Premiers pas dans les balkans

Croatie !
Première découverte touristique : le big mac est à 5 euros ici. Rien d’autre sur l’aire de repos, la honte.

Retour en arrière : Une chorale de jeunes filles dort dans la même auberge, et leurs répétitions me réveillent au matin. Verona est quittée rapidement, et poursuivi par les voix des petites chanteuses je m’enfuis directement vers Venise. Oliviers, vignes, rizières… clans de motards. « Ici ils sont calmes, en Sicile par contre… ». Ok. Le monde n’est pas si affreux et sanguinolent, détendez-vous.
J’arrive dans un village de la côte au Sud de Venise, impossible d’y faire du bateau stop. Une fois dans la ville, c’est bouchons dans les canaux : je débarque un samedi pendant les Biennales… Très bon choix, si bon qu’au soir, je ne trouve aucun hôtel, auberge, ami pour moins de 100 €. Du coup je tente le banc, mais attention ! Banc avec vue sur le large, sans vendeur de rose, ni couple à proximité. Qualitatif. Au moins, au lever du soleil, j’aurai la place St Marc pour moi tout seul.
Dans l’après midi je pars en direction de Trieste, que je rejoins rapidement grâce à Pedro Cazanova le grand DJ portugais et son amie Regina. Super cools ! Je vais me mettre à la house music…
Trieste l’autrichienne ! Grâce à François mon hôte, Julio et leurs amis Erasmus, je passe deux jours formidables. Plage, soirées, balades, dans une ville où il fait bon vivre. Soirée catalane, avec gâteaux etc, je prépare déjà mon semestre d’études à Barcelone. J’arrive au bon moment !

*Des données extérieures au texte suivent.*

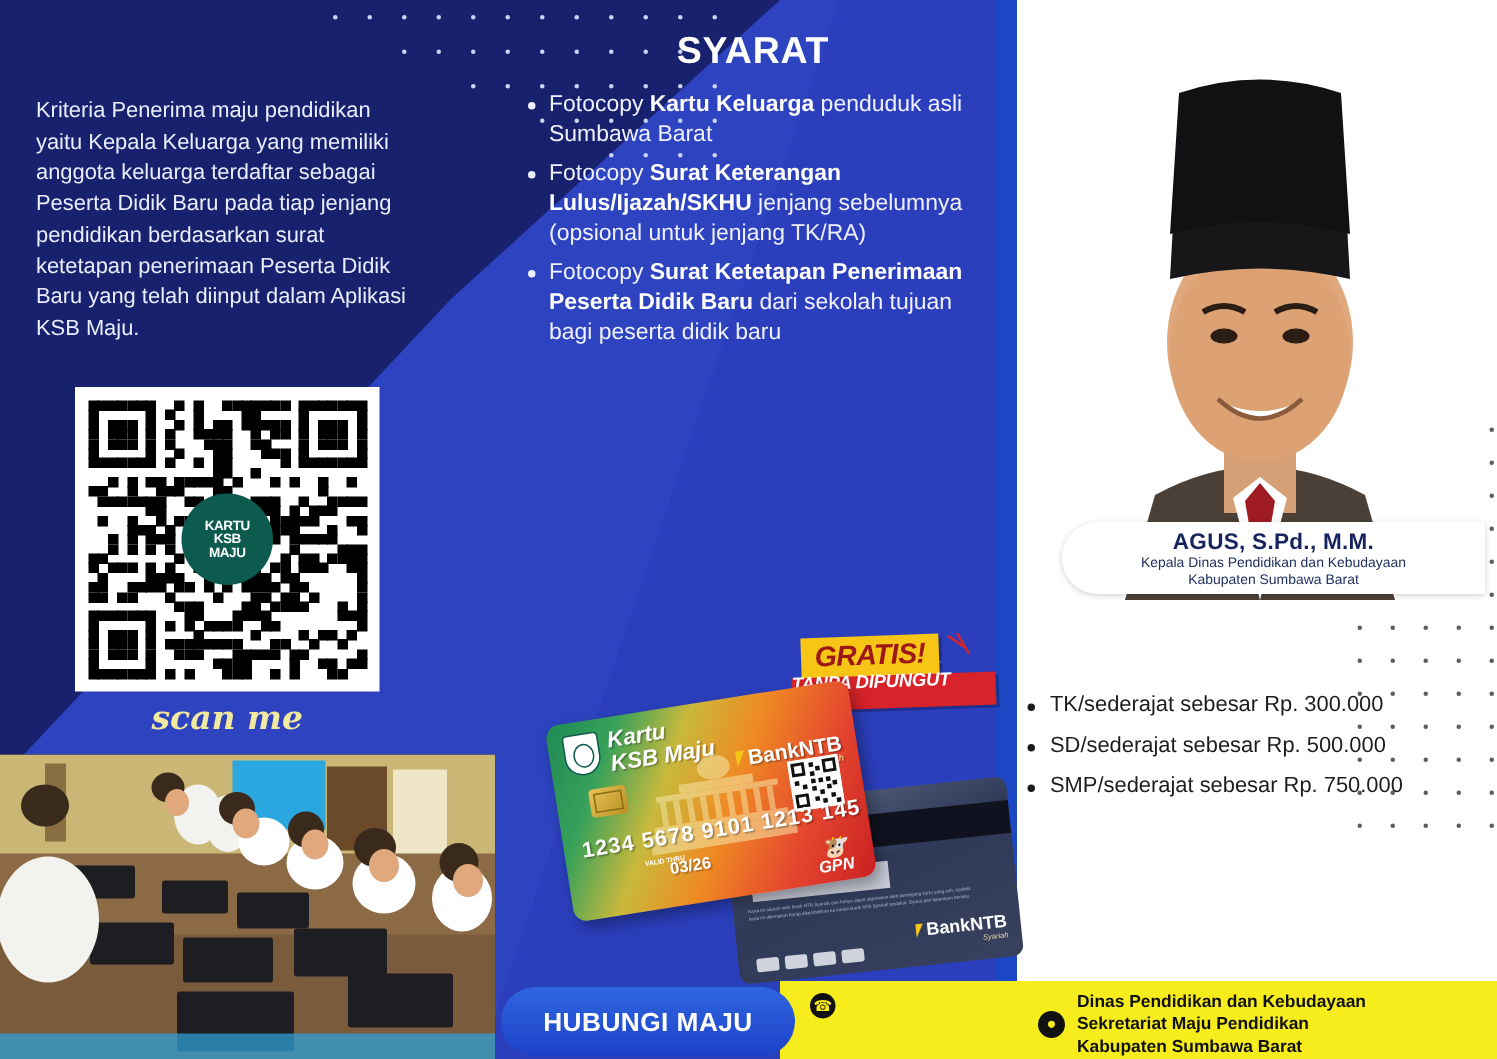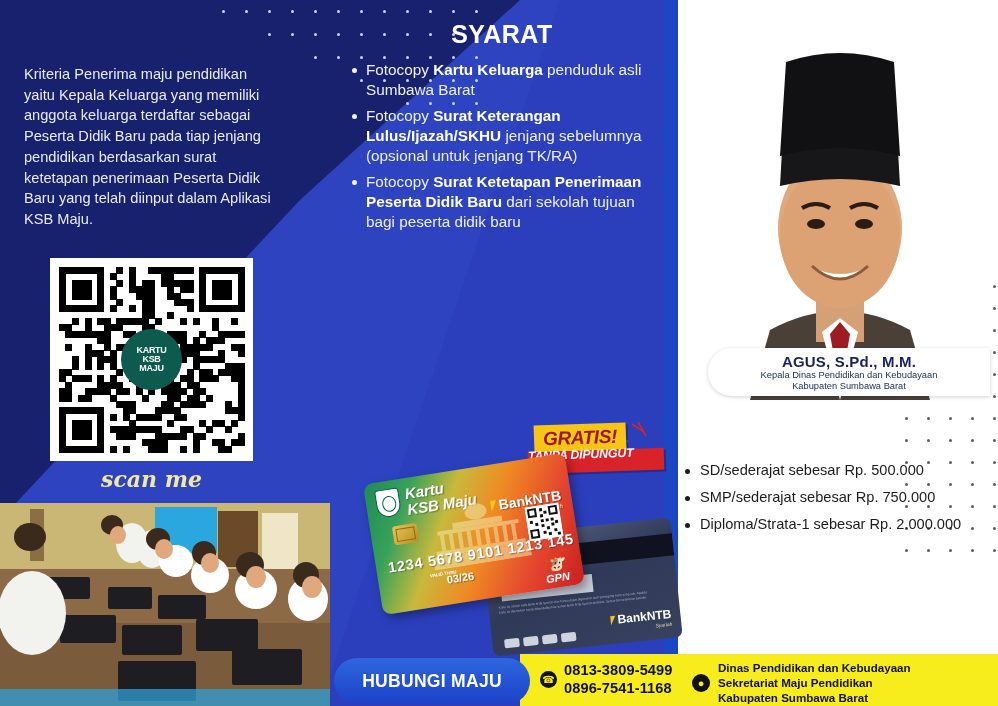--- a/index.html
+++ b/index.html
@@ -934,6 +934,7 @@
   </div>
 
   <ul class="besaran-list" id="besaran-list">
+      <li>TK/sederajat sebesar Rp. 300.000</li>
       <li>SD/sederajat sebesar Rp. 500.000</li>
       <li>SMP/sederajat sebesar Rp. 750.000</li>
       <li>Diploma/Strata-1 sebesar Rp. 2.000.000</li>

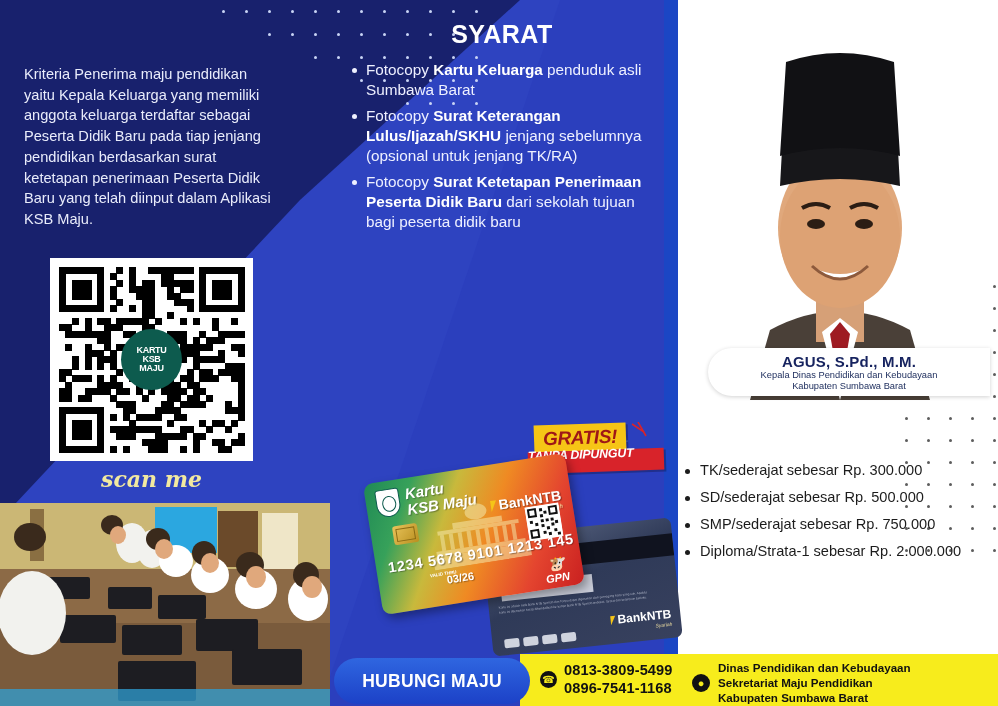--- a/index.html
+++ b/index.html
@@ -937,7 +937,6 @@
       <li>TK/sederajat sebesar Rp. 300.000</li>
       <li>SD/sederajat sebesar Rp. 500.000</li>
       <li>SMP/sederajat sebesar Rp. 750.000</li>
-      <li>Diploma/Strata-1 sebesar Rp. 2.000.000</li>
     </ul>
 
   <div class="yellow-bar"></div>

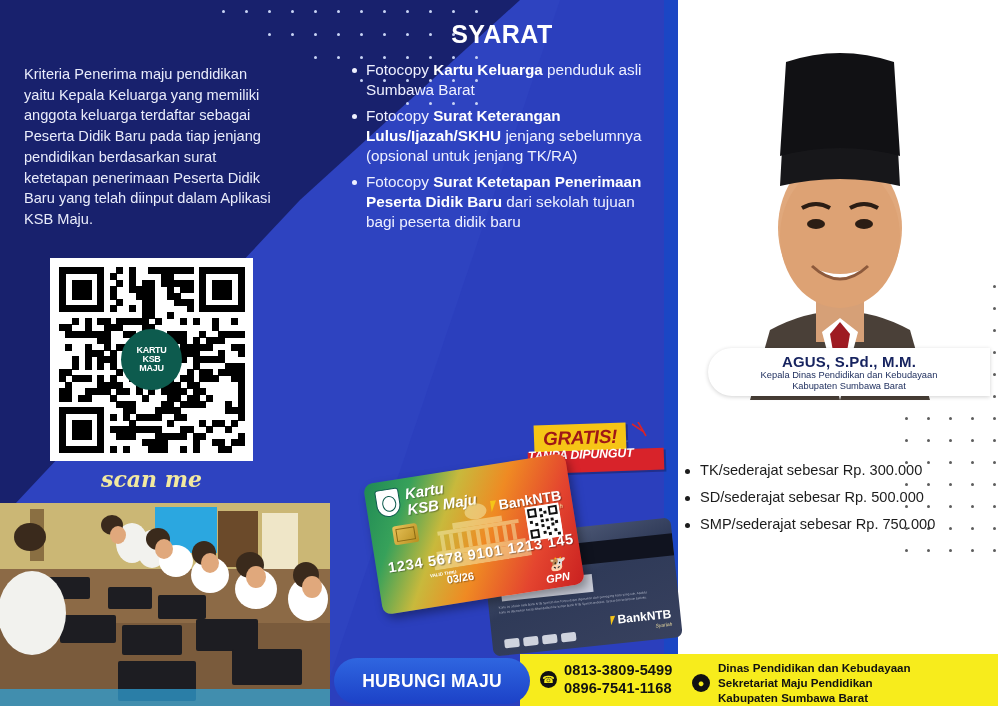--- a/index.html
+++ b/index.html
@@ -944,10 +944,6 @@
 
   <div class="phones">
     <span class="ph-icon">☎</span>
-    <span class="ph-nums">
-      <div>0813-3809-5499</div>
-      <div>0896-7541-1168</div>
-    </span>
   </div>
 
   <div class="addr">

Je dois cependant les quitter hier pour aller vers Rijeka, en faisant plus qu’un détour par Ljubljana. Petite ville sympathique, mais difficile d’en sortir ! Trop d’ours. Heureusement une tribu de femmes m’emporte vers la Croatie. Mais quand je demande à la petite fille qui les accompagne de me dessiner… c’est un désastre: le pouce est plus gros que ma tête. Je sors de la voiture un peu plus loin et je dors dans un pré. Un pré infesté de tiques, la faute au lièvre qui tente de forcer la tente à l’aube. Je m’épouille, étiquouille etc. C’est la vie sauvage.
C’est l’Est. Même qu’ils ont pas l’euro, et que j’arrive pas à prononcer les noms d es villes. C’est gênant pour le stop.

C’était ce matin, et j’ai enfin pu rejoindre Rijeka ! Où je suis censé retrouver quelqu’un avec un gros voilier pour naviguer entre les îles croates. Et oui.

Je vous dirai la prochaine fois si c’était une blague.